Basically I have been stuck in "a ground hog day scenario" where I wake up and have the same problem every day. And I honestly don't know how to stop the way it is crippling my brain. It is also very hard to know that the opposing side wants me to wear down and become weary so I will settle for "peanuts" just to make it go away. I truely feel that what I am dealing with is worse than "waterboarding". And I have way too much debt and losses to walk away, I will lose way too much and so will the damaged animals.

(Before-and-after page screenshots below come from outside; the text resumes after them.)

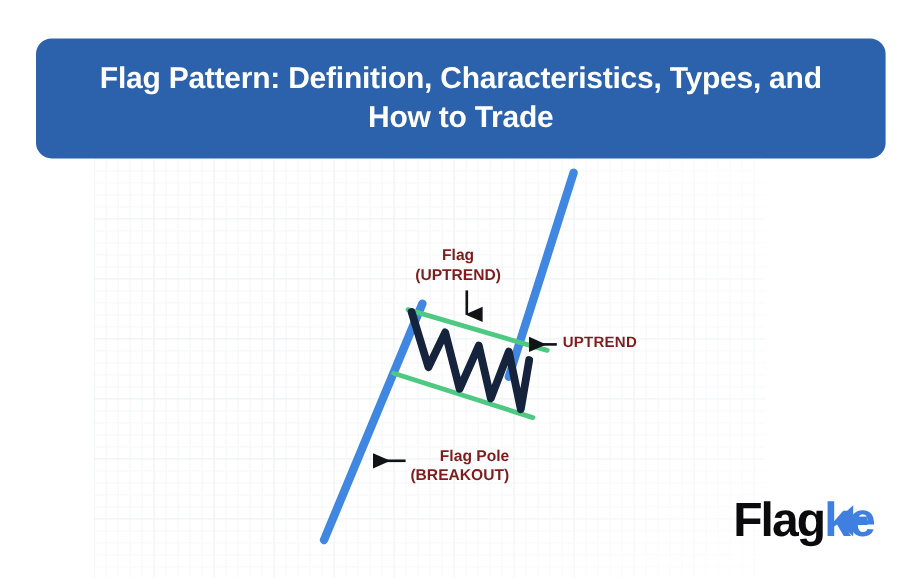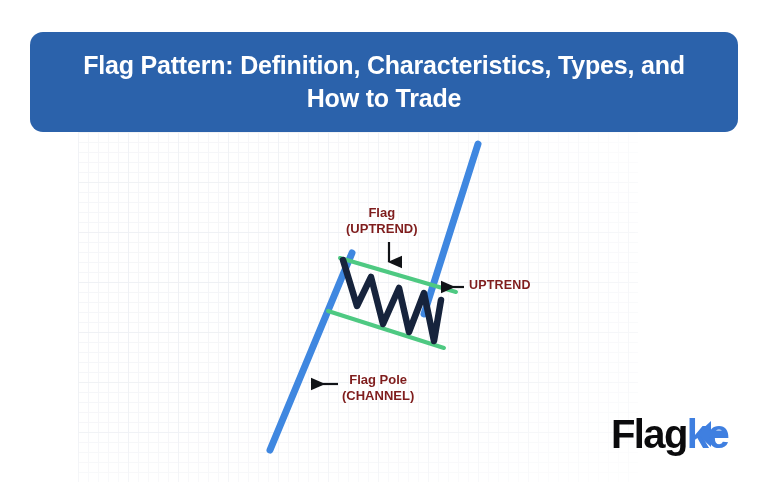--- a/index.html
+++ b/index.html
@@ -95,7 +95,7 @@
     left: 342px;
     top: 372px;
     font-size: 13px;
-    text-align: center;
+    text-align: right;
   }
 
   

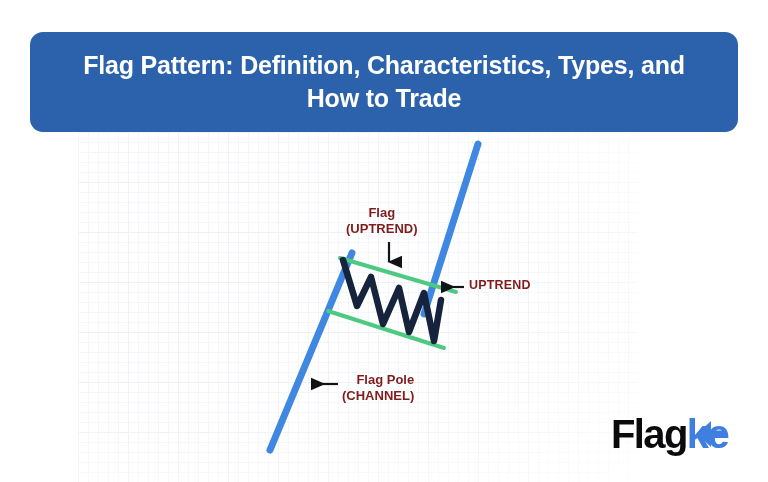--- a/index.html
+++ b/index.html
@@ -173,7 +173,7 @@
 
   <div class="annot" id="label-flagpole">
     <div>Flag Pole</div>
-    <div>(CHANNEL)</div>
+    <div>(BREAKOUT)</div>
   </div>
 
   <div id="logo">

Basically I have been trying very hard to help my brain get stronger so I can hand my attorney my "demand" and have the energy to get him to understand it, see me and not just do as little as possible to get rid of me, my case and be done with it. My attorney is now 80 and he is "not" in a place where he is "hungry enough" to stand with me and fight. I am lucky if he can even remember as he had forgotten so many sceduled depositions last year that it completely disabled me. I was in no condition to have to remember the trama and need to get out the details so I could finally decompress with that part being "finished" for a while. I still can get called at any time to finish being deposed. And, where I left off was getting to the part that is the "most" uncomfortable to recall, and talk about. I ended my last deposition stuck in a flashback and it was awful and completely "embarassing".

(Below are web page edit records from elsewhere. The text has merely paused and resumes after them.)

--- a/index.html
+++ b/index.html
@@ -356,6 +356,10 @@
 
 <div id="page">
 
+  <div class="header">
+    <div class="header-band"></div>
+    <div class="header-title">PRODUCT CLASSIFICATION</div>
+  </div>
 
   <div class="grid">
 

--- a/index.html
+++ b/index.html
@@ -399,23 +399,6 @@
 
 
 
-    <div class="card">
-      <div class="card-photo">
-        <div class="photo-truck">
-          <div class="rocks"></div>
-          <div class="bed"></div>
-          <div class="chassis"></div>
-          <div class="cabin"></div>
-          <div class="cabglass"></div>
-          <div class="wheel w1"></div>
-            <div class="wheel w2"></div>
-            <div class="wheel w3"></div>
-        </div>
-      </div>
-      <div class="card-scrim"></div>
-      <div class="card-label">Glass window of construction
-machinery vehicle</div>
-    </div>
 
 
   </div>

Rose, we were posting at the same time. I can really relate to what you are saying about stepping up to the plate to be a "strong" presence for others. Ofcourse you will do that because you know the genuine need very intimately. I would do the same. I would also experience what you experienced afterwards and have your same thoughts as well. However, the fact that this young man was "outnumbered" is often a deterant from showing too much "agression". It is however a risk, because we all know that something bad could happen anyway if the person is "angry enough". You do have to understand that you have had a "normal" reaction to this situation, however you will feel the stress and anxiety longer and stronger than others who feel "normal" anxiety and can collect themselves back quicker. It is "very easy" to have this push you into feeling "defeat" because that is PTSD. Just be more aware of that and make it a conscious point to consider the positives. You "were" strong and you "did" handle the situation well.
I have to work at that "constantly" myself, and it is a challenge because the feeling of "defeat" is very strong. What I have discribed above is the one area where I truely get totally crippled. The fact that I finally pushed myself to even touch all my very sad files and get my "demand" together, is a big deal. It took "months" of finding ways to push past how my brain just shuts down whenever I went near the files.
However, the next part of finally sending it and talking with my attorney is bringing a block where I am "stuck". And even if I had my husband go with me, it doesn't work because my husband just gives in and
I end up with "two against one" and I "know" that would be way too crippling.
Open Eyes
Last edited by Open Eyes; Dec 20, 2012 at 11:26 AM.